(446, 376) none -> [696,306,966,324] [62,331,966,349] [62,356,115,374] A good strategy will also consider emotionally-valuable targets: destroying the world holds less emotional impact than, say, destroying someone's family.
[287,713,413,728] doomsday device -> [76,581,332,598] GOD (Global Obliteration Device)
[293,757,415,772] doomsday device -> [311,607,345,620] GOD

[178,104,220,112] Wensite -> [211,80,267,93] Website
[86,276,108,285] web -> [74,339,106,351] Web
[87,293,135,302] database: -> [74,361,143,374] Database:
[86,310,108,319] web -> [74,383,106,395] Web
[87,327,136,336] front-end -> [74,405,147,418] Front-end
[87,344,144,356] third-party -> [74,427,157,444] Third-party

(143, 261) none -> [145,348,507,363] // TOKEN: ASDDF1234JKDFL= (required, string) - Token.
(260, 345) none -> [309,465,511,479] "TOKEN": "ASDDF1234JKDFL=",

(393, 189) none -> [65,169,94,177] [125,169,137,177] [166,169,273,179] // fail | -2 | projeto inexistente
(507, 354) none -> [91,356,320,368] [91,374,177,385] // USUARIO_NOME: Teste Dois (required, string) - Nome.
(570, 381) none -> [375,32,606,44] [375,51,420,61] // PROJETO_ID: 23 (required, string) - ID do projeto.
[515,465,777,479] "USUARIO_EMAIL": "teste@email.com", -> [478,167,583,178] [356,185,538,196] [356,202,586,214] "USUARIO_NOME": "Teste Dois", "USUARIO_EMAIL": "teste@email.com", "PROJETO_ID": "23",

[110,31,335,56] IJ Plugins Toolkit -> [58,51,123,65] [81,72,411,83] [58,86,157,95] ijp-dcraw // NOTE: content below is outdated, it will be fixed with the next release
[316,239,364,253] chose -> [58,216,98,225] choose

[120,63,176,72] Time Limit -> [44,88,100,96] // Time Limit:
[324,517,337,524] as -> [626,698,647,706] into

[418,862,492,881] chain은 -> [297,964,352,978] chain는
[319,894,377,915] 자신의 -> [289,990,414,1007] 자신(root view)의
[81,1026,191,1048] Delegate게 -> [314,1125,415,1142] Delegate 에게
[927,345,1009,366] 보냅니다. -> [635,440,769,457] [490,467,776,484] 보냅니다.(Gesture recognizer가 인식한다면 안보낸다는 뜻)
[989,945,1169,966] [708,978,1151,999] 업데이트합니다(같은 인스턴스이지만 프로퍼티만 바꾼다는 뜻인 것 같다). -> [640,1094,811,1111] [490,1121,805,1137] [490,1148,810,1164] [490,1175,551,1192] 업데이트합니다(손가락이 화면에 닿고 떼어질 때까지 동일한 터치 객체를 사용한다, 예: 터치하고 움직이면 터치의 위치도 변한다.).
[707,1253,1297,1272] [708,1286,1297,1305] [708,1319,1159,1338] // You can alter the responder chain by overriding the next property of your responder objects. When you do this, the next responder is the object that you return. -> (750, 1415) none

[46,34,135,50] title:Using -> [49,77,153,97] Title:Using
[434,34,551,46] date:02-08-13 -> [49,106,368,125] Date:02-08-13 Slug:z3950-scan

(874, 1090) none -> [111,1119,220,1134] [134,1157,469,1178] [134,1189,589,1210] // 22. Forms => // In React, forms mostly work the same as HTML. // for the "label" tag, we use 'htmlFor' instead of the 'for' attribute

____

§ WHAT THE TASK REQUIRES
Copy the lines above exactly. Start with the line containing "(260, 345) none", end with the line containing "[989,945,1169,966] [708,978,1151,999] 업데이트합니다(같은", and include both.

§ ANSWER TO THE EXERCISE
(260, 345) none -> [309,465,511,479] "TOKEN": "ASDDF1234JKDFL=",

(393, 189) none -> [65,169,94,177] [125,169,137,177] [166,169,273,179] // fail | -2 | projeto inexistente
(507, 354) none -> [91,356,320,368] [91,374,177,385] // USUARIO_NOME: Teste Dois (required, string) - Nome.
(570, 381) none -> [375,32,606,44] [375,51,420,61] // PROJETO_ID: 23 (required, string) - ID do projeto.
[515,465,777,479] "USUARIO_EMAIL": "teste@email.com", -> [478,167,583,178] [356,185,538,196] [356,202,586,214] "USUARIO_NOME": "Teste Dois", "USUARIO_EMAIL": "teste@email.com", "PROJETO_ID": "23",

[110,31,335,56] IJ Plugins Toolkit -> [58,51,123,65] [81,72,411,83] [58,86,157,95] ijp-dcraw // NOTE: content below is outdated, it will be fixed with the next release
[316,239,364,253] chose -> [58,216,98,225] choose

[120,63,176,72] Time Limit -> [44,88,100,96] // Time Limit:
[324,517,337,524] as -> [626,698,647,706] into

[418,862,492,881] chain은 -> [297,964,352,978] chain는
[319,894,377,915] 자신의 -> [289,990,414,1007] 자신(root view)의
[81,1026,191,1048] Delegate게 -> [314,1125,415,1142] Delegate 에게
[927,345,1009,366] 보냅니다. -> [635,440,769,457] [490,467,776,484] 보냅니다.(Gesture recognizer가 인식한다면 안보낸다는 뜻)
[989,945,1169,966] [708,978,1151,999] 업데이트합니다(같은 인스턴스이지만 프로퍼티만 바꾼다는 뜻인 것 같다). -> [640,1094,811,1111] [490,1121,805,1137] [490,1148,810,1164] [490,1175,551,1192] 업데이트합니다(손가락이 화면에 닿고 떼어질 때까지 동일한 터치 객체를 사용한다, 예: 터치하고 움직이면 터치의 위치도 변한다.).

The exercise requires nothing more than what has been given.